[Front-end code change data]
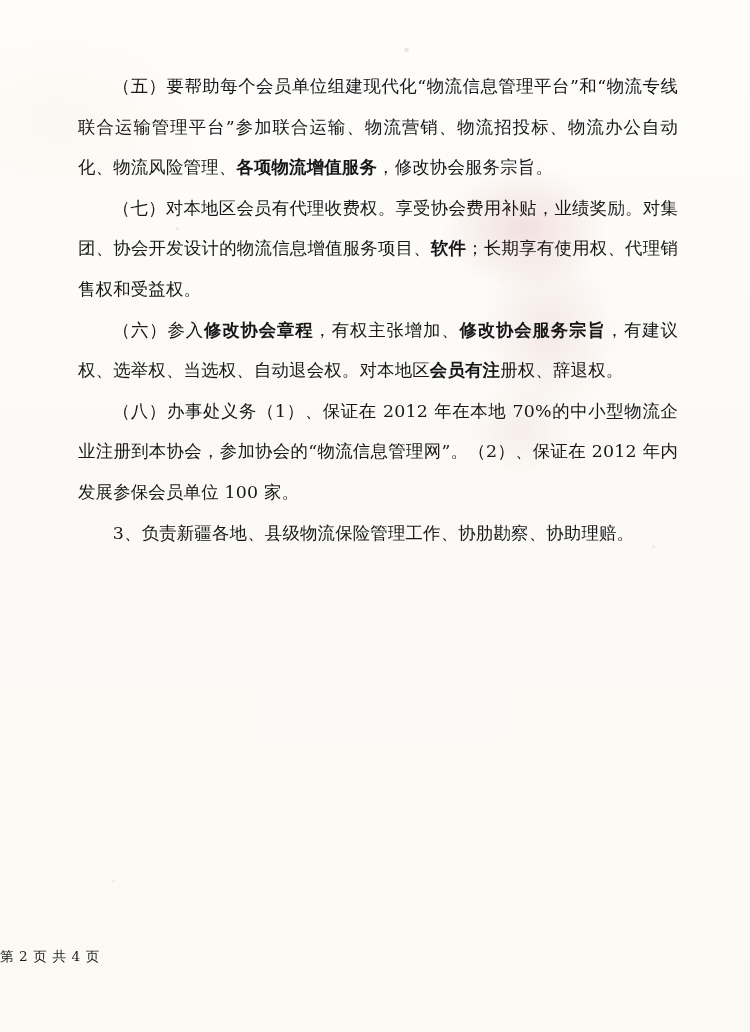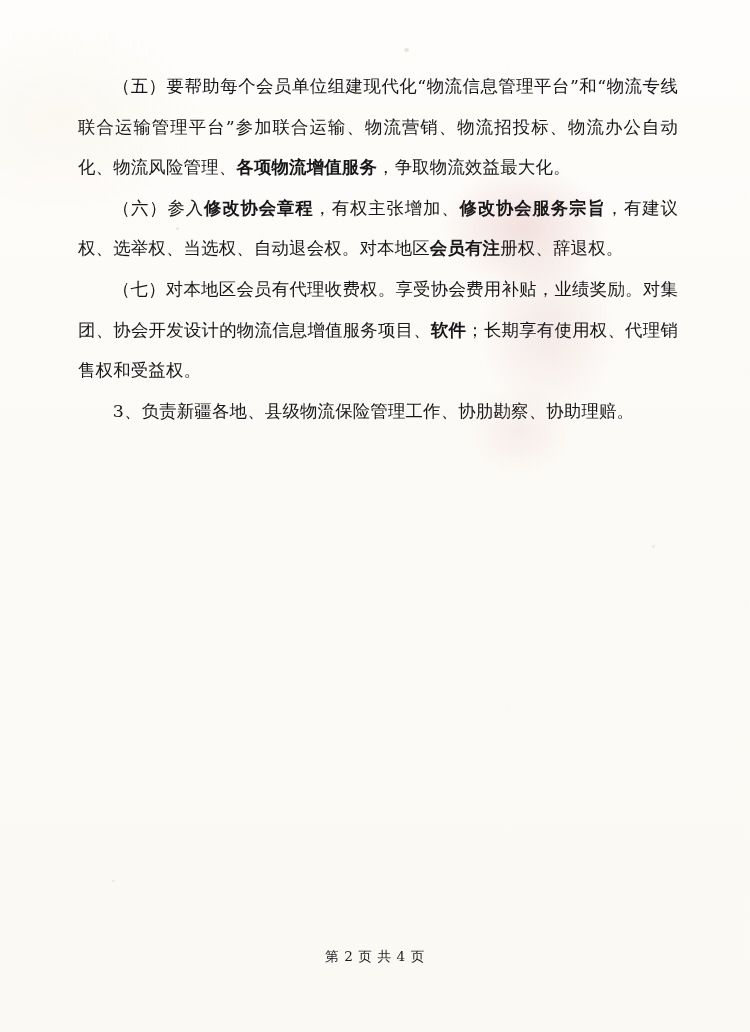--- a/index.html
+++ b/index.html
@@ -92,7 +92,7 @@
 <div class="page">
 
   <div class="body-text">
-    <p class="para" id="p0"><span>（五）要帮助每个会员单位组建现代化“物流信息管理平台”和“物流专线联合运输管理平台”参加联合运输、物流营销、物流招投标、物流办公自动化、物流风险管理、</span><b>各项物流增值服务</b><span>，争取物流效益最大化。</span></p>
+    <p class="para" id="p0"><span>（五）要帮助每个会员单位组建现代化“物流信息管理平台”和“物流专线联合运输管理平台”参加联合运输、物流营销、物流招投标、物流办公自动化、物流风险管理、</span><b>各项物流增值服务</b><span>，修改协会服务宗旨。</span></p>
     <p class="para" id="p1"><span>（六）参入</span><b>修改协会章程</b><span>，有权主张增加、</span><b>修改协会服务宗旨</b><span>，有建议权、选举权、当选权、自动退会权。对本地区</span><b>会员有注</b><span>册权、辞退权。</span></p>
     <p class="para" id="p2"><span>（七）对本地区会员有代理收费权。享受协会费用补贴，业绩奖励。对集团、协会开发设计的物流信息增值服务项目、</span><b>软件</b><span>；长期享有使用权、代理销售权和受益权。</span></p>
     <p class="para" id="p7"><span>3、负责新疆各地、县级物流保险管理工作、协肋勘察、协助理赔。</span></p>

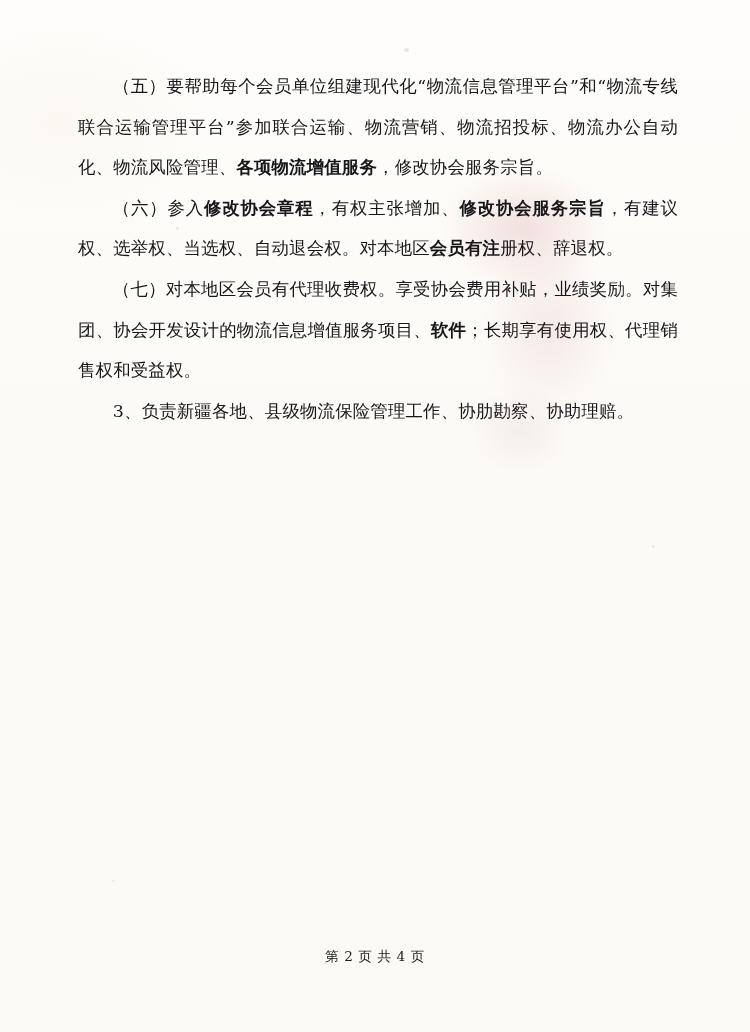--- a/index.html
+++ b/index.html
@@ -93,8 +93,8 @@
 
   <div class="body-text">
     <p class="para" id="p0"><span>（五）要帮助每个会员单位组建现代化“物流信息管理平台”和“物流专线联合运输管理平台”参加联合运输、物流营销、物流招投标、物流办公自动化、物流风险管理、</span><b>各项物流增值服务</b><span>，修改协会服务宗旨。</span></p>
+    <p class="para" id="p2"><span>（七）对本地区会员有代理收费权。享受协会费用补贴，业绩奖励。对集团、协会开发设计的物流信息增值服务项目、</span><b>软件</b><span>；长期享有使用权、代理销售权和受益权。</span></p>
     <p class="para" id="p1"><span>（六）参入</span><b>修改协会章程</b><span>，有权主张增加、</span><b>修改协会服务宗旨</b><span>，有建议权、选举权、当选权、自动退会权。对本地区</span><b>会员有注</b><span>册权、辞退权。</span></p>
-    <p class="para" id="p2"><span>（七）对本地区会员有代理收费权。享受协会费用补贴，业绩奖励。对集团、协会开发设计的物流信息增值服务项目、</span><b>软件</b><span>；长期享有使用权、代理销售权和受益权。</span></p>
     <p class="para" id="p7"><span>3、负责新疆各地、县级物流保险管理工作、协肋勘察、协助理赔。</span></p>
   </div>
 

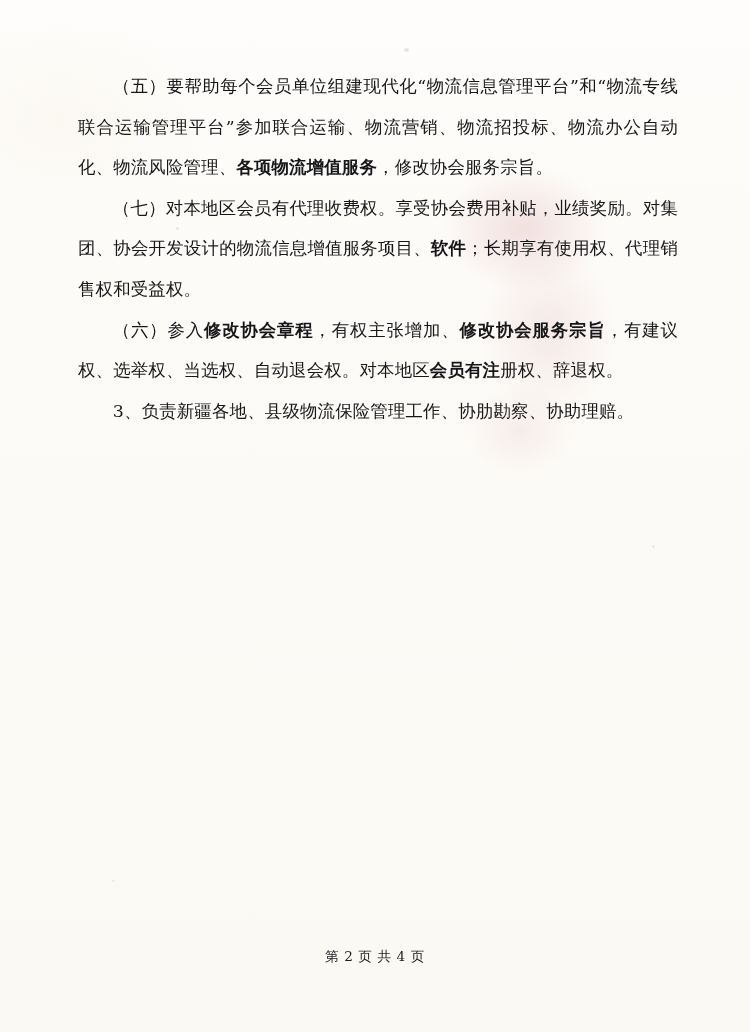--- a/index.html
+++ b/index.html
@@ -95,6 +95,7 @@
     <p class="para" id="p0"><span>（五）要帮助每个会员单位组建现代化“物流信息管理平台”和“物流专线联合运输管理平台”参加联合运输、物流营销、物流招投标、物流办公自动化、物流风险管理、</span><b>各项物流增值服务</b><span>，修改协会服务宗旨。</span></p>
     <p class="para" id="p2"><span>（七）对本地区会员有代理收费权。享受协会费用补贴，业绩奖励。对集团、协会开发设计的物流信息增值服务项目、</span><b>软件</b><span>；长期享有使用权、代理销售权和受益权。</span></p>
     <p class="para" id="p1"><span>（六）参入</span><b>修改协会章程</b><span>，有权主张增加、</span><b>修改协会服务宗旨</b><span>，有建议权、选举权、当选权、自动退会权。对本地区</span><b>会员有注</b><span>册权、辞退权。</span></p>
+    <p class="para" id="p3"><span>（八）办事处义务（1）、保证在 2012 年在本地 70%的中小型物流企业注册到本协会，参加协会的“物流信息管理网”。（2）、保证在 2012 年内发展参保会员单位 100 家。</span></p>
     <p class="para" id="p7"><span>3、负责新疆各地、县级物流保险管理工作、协肋勘察、协助理赔。</span></p>
   </div>
 

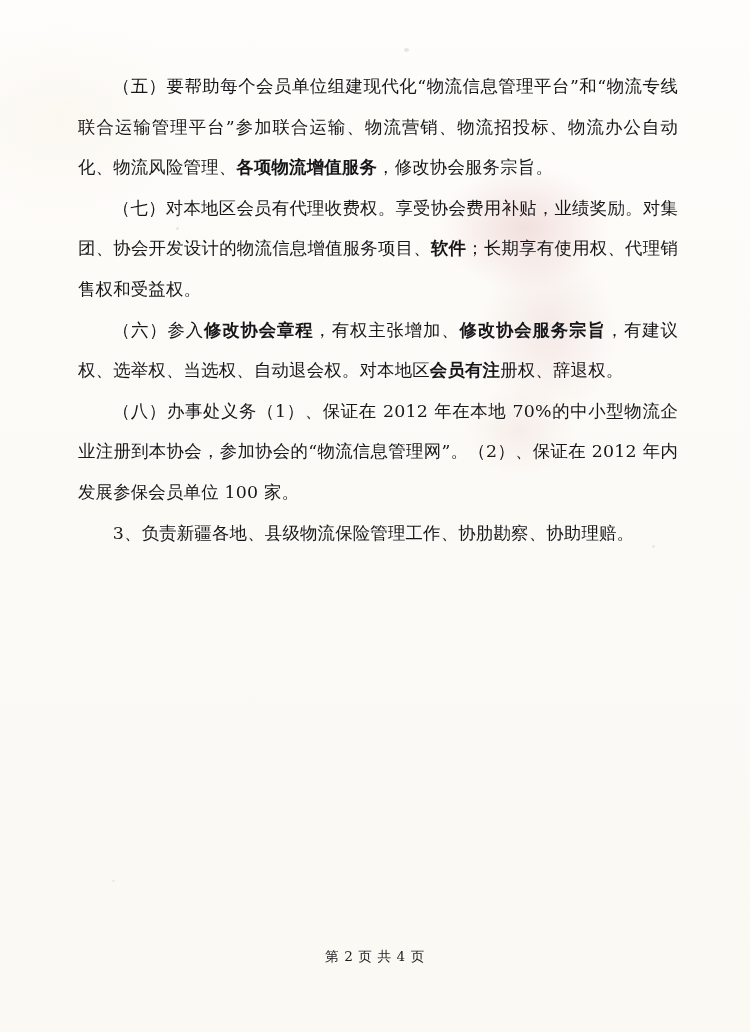--- a/index.html
+++ b/index.html
@@ -72,7 +72,6 @@
     left: 0;
     right: 0;
     top: 948px;
-    text-align: center;
     font-size: 13.6px;
     color: #1d1d20;
     letter-spacing: 0.6px;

Exercise> Give back the data verbatim. The pictures are not part of the copy.

Response below>
--- a/index.html
+++ b/index.html
@@ -92,7 +92,7 @@
 <div class="page">
 
   <div class="body-text">
-    <p class="para" id="p0"><span>（五）要帮助每个会员单位组建现代化“物流信息管理平台”和“物流专线联合运输管理平台”参加联合运输、物流营销、物流招投标、物流办公自动化、物流风险管理、</span><b>各项物流增值服务</b><span>，争取物流效益最大化。</span></p>
+    <p class="para" id="p0"><span>（五）要帮助每个会员单位组建现代化“物流信息管理平台”和“物流专线联合运输管理平台”参加联合运输、物流营销、物流招投标、物流办公自动化、物流风险管理、</span><b>各项物流增值服务</b><span>，修改协会服务宗旨。</span></p>
     <p class="para" id="p1"><span>（六）参入</span><b>修改协会章程</b><span>，有权主张增加、</span><b>修改协会服务宗旨</b><span>，有建议权、选举权、当选权、自动退会权。对本地区</span><b>会员有注</b><span>册权、辞退权。</span></p>
     <p class="para" id="p2"><span>（七）对本地区会员有代理收费权。享受协会费用补贴，业绩奖励。对集团、协会开发设计的物流信息增值服务项目、</span><b>软件</b><span>；长期享有使用权、代理销售权和受益权。</span></p>
     <p class="para" id="p7"><span>3、负责新疆各地、县级物流保险管理工作、协肋勘察、协助理赔。</span></p>

--- a/index.html
+++ b/index.html
@@ -93,8 +93,8 @@
 
   <div class="body-text">
     <p class="para" id="p0"><span>（五）要帮助每个会员单位组建现代化“物流信息管理平台”和“物流专线联合运输管理平台”参加联合运输、物流营销、物流招投标、物流办公自动化、物流风险管理、</span><b>各项物流增值服务</b><span>，修改协会服务宗旨。</span></p>
+    <p class="para" id="p2"><span>（七）对本地区会员有代理收费权。享受协会费用补贴，业绩奖励。对集团、协会开发设计的物流信息增值服务项目、</span><b>软件</b><span>；长期享有使用权、代理销售权和受益权。</span></p>
     <p class="para" id="p1"><span>（六）参入</span><b>修改协会章程</b><span>，有权主张增加、</span><b>修改协会服务宗旨</b><span>，有建议权、选举权、当选权、自动退会权。对本地区</span><b>会员有注</b><span>册权、辞退权。</span></p>
-    <p class="para" id="p2"><span>（七）对本地区会员有代理收费权。享受协会费用补贴，业绩奖励。对集团、协会开发设计的物流信息增值服务项目、</span><b>软件</b><span>；长期享有使用权、代理销售权和受益权。</span></p>
     <p class="para" id="p7"><span>3、负责新疆各地、县级物流保险管理工作、协肋勘察、协助理赔。</span></p>
   </div>
 

--- a/index.html
+++ b/index.html
@@ -95,6 +95,7 @@
     <p class="para" id="p0"><span>（五）要帮助每个会员单位组建现代化“物流信息管理平台”和“物流专线联合运输管理平台”参加联合运输、物流营销、物流招投标、物流办公自动化、物流风险管理、</span><b>各项物流增值服务</b><span>，修改协会服务宗旨。</span></p>
     <p class="para" id="p2"><span>（七）对本地区会员有代理收费权。享受协会费用补贴，业绩奖励。对集团、协会开发设计的物流信息增值服务项目、</span><b>软件</b><span>；长期享有使用权、代理销售权和受益权。</span></p>
     <p class="para" id="p1"><span>（六）参入</span><b>修改协会章程</b><span>，有权主张增加、</span><b>修改协会服务宗旨</b><span>，有建议权、选举权、当选权、自动退会权。对本地区</span><b>会员有注</b><span>册权、辞退权。</span></p>
+    <p class="para" id="p3"><span>（八）办事处义务（1）、保证在 2012 年在本地 70%的中小型物流企业注册到本协会，参加协会的“物流信息管理网”。（2）、保证在 2012 年内发展参保会员单位 100 家。</span></p>
     <p class="para" id="p7"><span>3、负责新疆各地、县级物流保险管理工作、协肋勘察、协助理赔。</span></p>
   </div>
 

--- a/index.html
+++ b/index.html
@@ -72,7 +72,6 @@
     left: 0;
     right: 0;
     top: 948px;
-    text-align: center;
     font-size: 13.6px;
     color: #1d1d20;
     letter-spacing: 0.6px;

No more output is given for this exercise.